## Task item
Scan the data beneath this task and copy each line that includes "PERFIL".

## Modification records
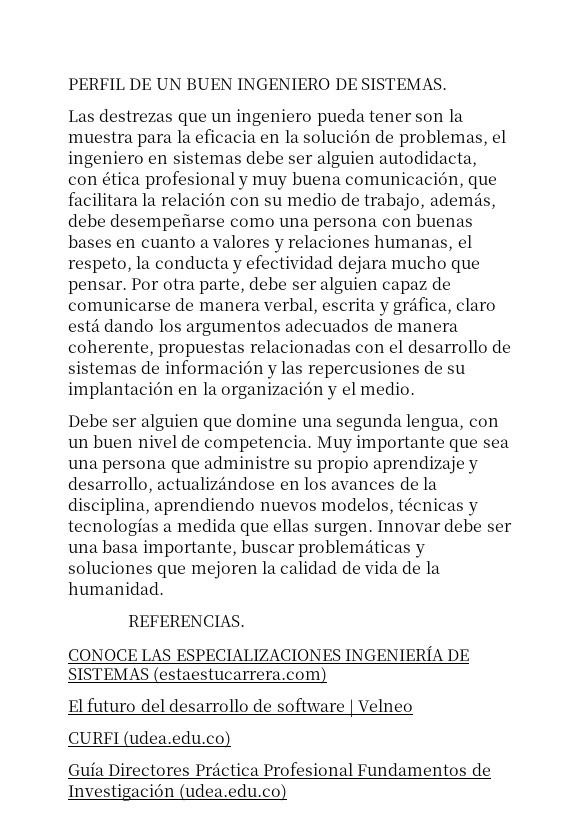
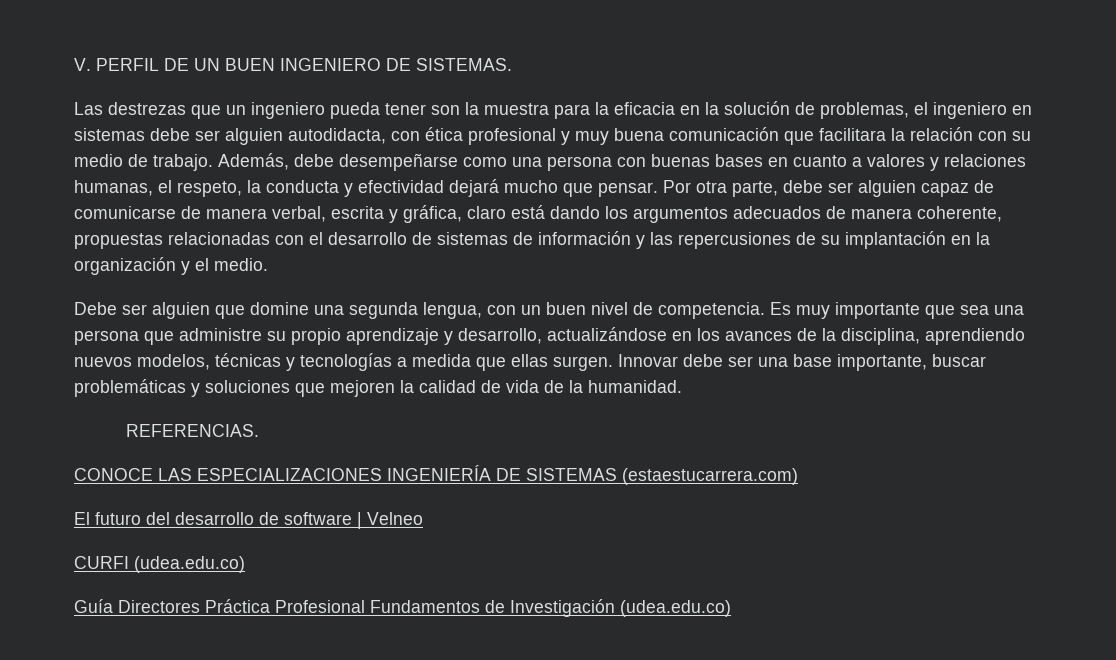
- PERFIL DE UN BUEN INGENIERO DE SISTEMAS.
+ V. PERFIL DE UN BUEN INGENIERO DE SISTEMAS.
- Las destrezas que un ingeniero pueda tener son la muestra para la eficacia en la solución de problemas, el ingeniero en sistemas debe ser alguien autodidacta, con ética profesional y muy buena comunicación, que facilitara la relación con su medio de trabajo, además, debe desempeñarse como una persona con buenas bases en cuanto a valores y relaciones humanas, el respeto, la conducta y efectividad dejara mucho que pensar.
+ Las destrezas que un ingeniero pueda tener son la muestra para la eficacia en la solución de problemas, el ingeniero en sistemas debe ser alguien autodidacta, con ética profesional y muy buena comunicación que facilitara la relación con su medio de trabajo. Además, debe desempeñarse como una persona con buenas bases en cuanto a valores y relaciones humanas, el respeto, la conducta y efectividad dejará mucho que pensar.
- Muy importante que sea una persona que administre su propio aprendizaje y desarrollo, actualizándose en los avances de la disciplina, aprendiendo nuevos modelos, técnicas y tecnologías a medida que ellas surgen.
+ Es muy importante que sea una persona que administre su propio aprendizaje y desarrollo, actualizándose en los avances de la disciplina, aprendiendo nuevos modelos, técnicas y tecnologías a medida que ellas surgen.
- Innovar debe ser una basa importante, buscar problemáticas y soluciones que mejoren la calidad de vida de la humanidad.
+ Innovar debe ser una base importante, buscar problemáticas y soluciones que mejoren la calidad de vida de la humanidad.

## Written solution
- PERFIL DE UN BUEN INGENIERO DE SISTEMAS.
+ V. PERFIL DE UN BUEN INGENIERO DE SISTEMAS.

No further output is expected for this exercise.